例えば、ある地域に絶滅の危機に瀕した種が生息していることをインベントリーによって知ることができれば、その種の保全のための措置を講じることができます。また、ある地域に貴重な生態系があることをインベントリーによって知ることができれば、その生態系を保全するための土地利用計画を立てることができます。
インベントリーは、生物多様性保全と持続可能な開発のために不可欠なツールです。インベントリーによって得られた情報は、これらの両方の目標を達成するための計画を策定するために利用されます。
世界分類学イニシアチブ:グローバルなインベントリー事業
世界分類学イニシアチブグローバルなインベントリー事業
生物多様性保全の取り組みにおいて、インベントリーの作成は不可欠な作業です。インベントリーとは、生物の分布や生息状況を調査し、記録することで、生物多様性を把握し、保全のための計画を立てるために必要となります。
世界分類学イニシアチブ(Catalogue of Life CoL)は、世界中の生物のインベントリーを作成することを目的とした国際的なプロジェクトです。1998年に発足し、現在では180カ国以上が参加しています。CoLの目標は、地球上のすべての生物の属名、種名、英名、シノニム、学名、などすべての情報を集め、公開することです。CoLのデータベースは、科学者、政策立案者、教育者、一般市民など、さまざまな人々が利用しています。

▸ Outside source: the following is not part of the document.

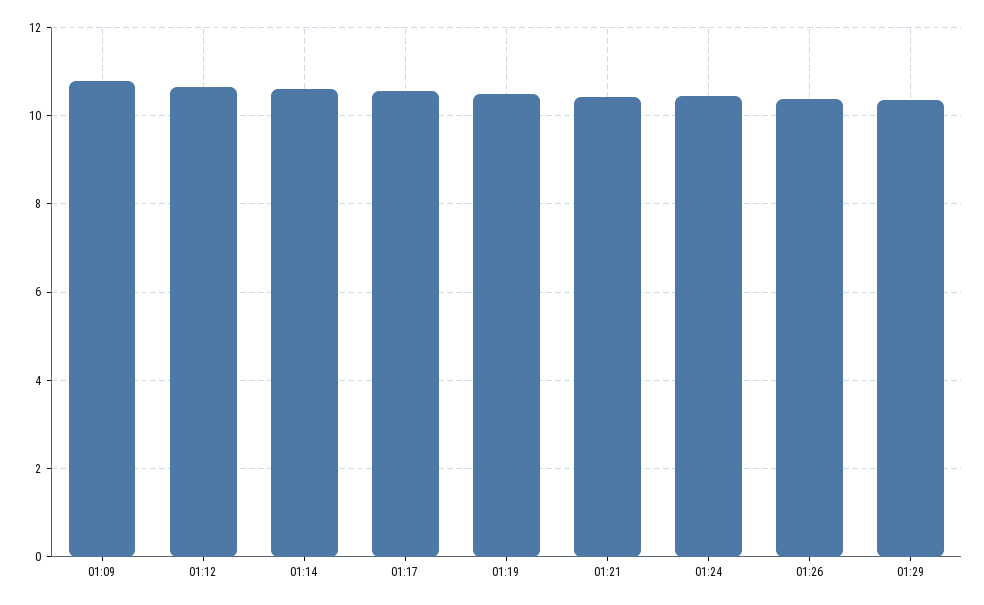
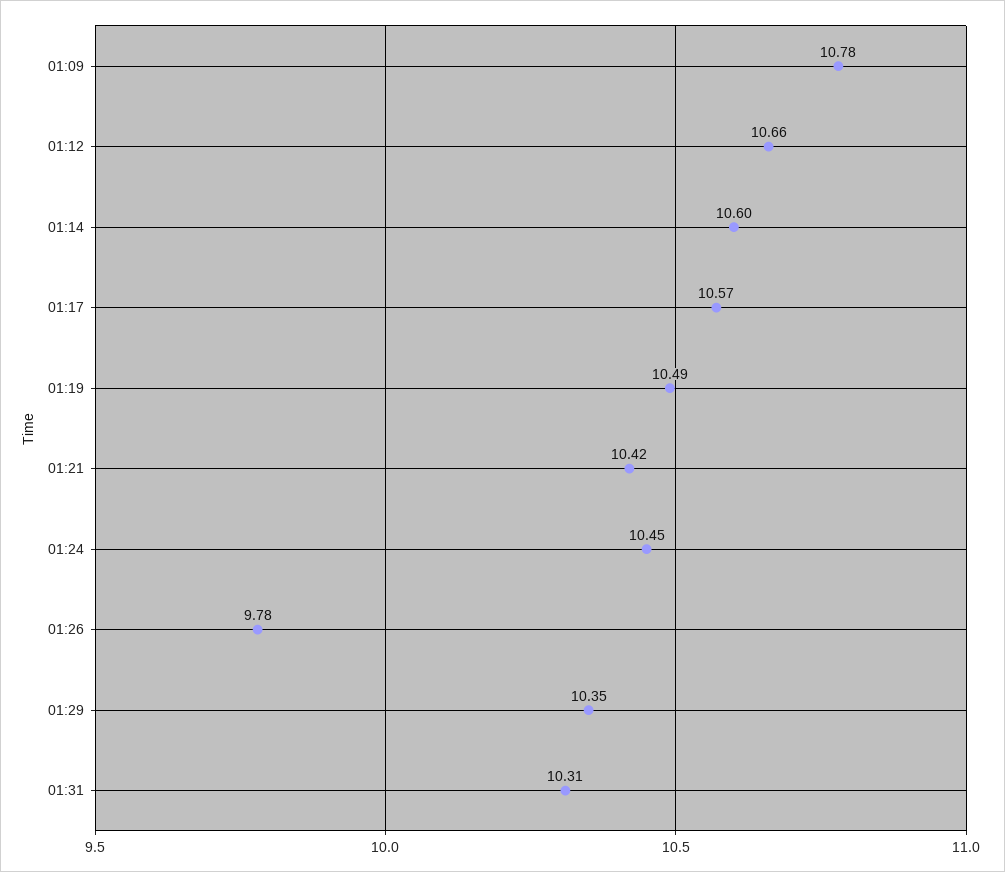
01:26: 10.4 -> 9.78
01:31: none -> 10.31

CoLは、世界中の標本館や博物館、その他の生物の所蔵機関と協力して、インベントリーを作成しています。CoLのデータベースには、現在、約200万種の生物の情報が登録されています。CoLは、毎年、新しい情報を追加しており、最終的には、地球上のすべての生物のインベントリーを作成することを目指しています。
CoLのインベントリーは、生物多様性保全のために重要な役割を果たしています。CoLのデータベースは、科学者が生物の分布や生息状況を把握するのに役立ちます。また、CoLのデータベースは、政策立案者が生物多様性保全のための計画を立てるのに役立ちます。CoLのインベントリーは、生物多様性保全の取り組みにおいて、不可欠なツールとなっています。
コスタリカのインビオ:国レベルでのインベントリー整備
コスタリカのインビオ国レベルでのインベントリー整備
コスタリカには、インビオ(INBio)という国立研究所があり、生物多様性のインベントリーを整備しています。インビオは、1989年に設立された非営利団体で、コスタリカの生物多様性を調査・研究し、その情報を世界に発信することを目的としています。インビオは、コスタリカ政府や国際機関からの資金提供を受けており、世界中から研究者が集まっています。
インビオは、コスタリカの生物多様性を調査するために、全国各地に調査地を設置しています。調査地では、植物、動物、微生物などの生物を調査し、その情報をデータベースに登録しています。インビオのデータベースには、現在、約100万種の生物が登録されており、世界最大の生物多様性データベースのひとつとなっています。
インビオは、生物多様性のインベントリーを整備することで、生物多様性の保全に役立てています。インビオのデータベースは、生物多様性の分布や変動を把握するのに役立っており、生物多様性の保全計画を策定する際に活用されています。また、インビオは、生物多様性の保全を目的とした教育プログラムを実施しており、生物多様性の重要性を国民に啓発しています。
日本のインベントリー事業:生態学会や植物分類学会の取り組み
日本のインベントリー事業生態学会や植物分類学会の取り組み
日本のインベントリー事業は、生態学会や植物分類学会など、さまざまな団体が取り組んでいる。生態学会は、1923年に設立された日本最大の生態学の学会である。生態学会では、1995年から「日本の生物多様性に関するシンポジウム」を開催しており、日本の生物多様性に関する研究成果を発表している。また、生態学会では、2002年から「日本の生物多様性に関するデータベース」を公開しており、日本の生物多様性に関する情報を提供している。
植物分類学会は、1882年に設立された日本の植物分類学の学会である。植物分類学会では、1997年から「日本の植物目録」を発行しており、日本の植物の分類情報を提供している。また、植物分類学会では、2002年から「日本の植物データベース」を公開しており、日本の植物に関する情報を提供している。
生態学会や植物分類学会の取り組みは、日本の生物多様性に関する情報を収集し、公開することで、生物多様性の保全に貢献している。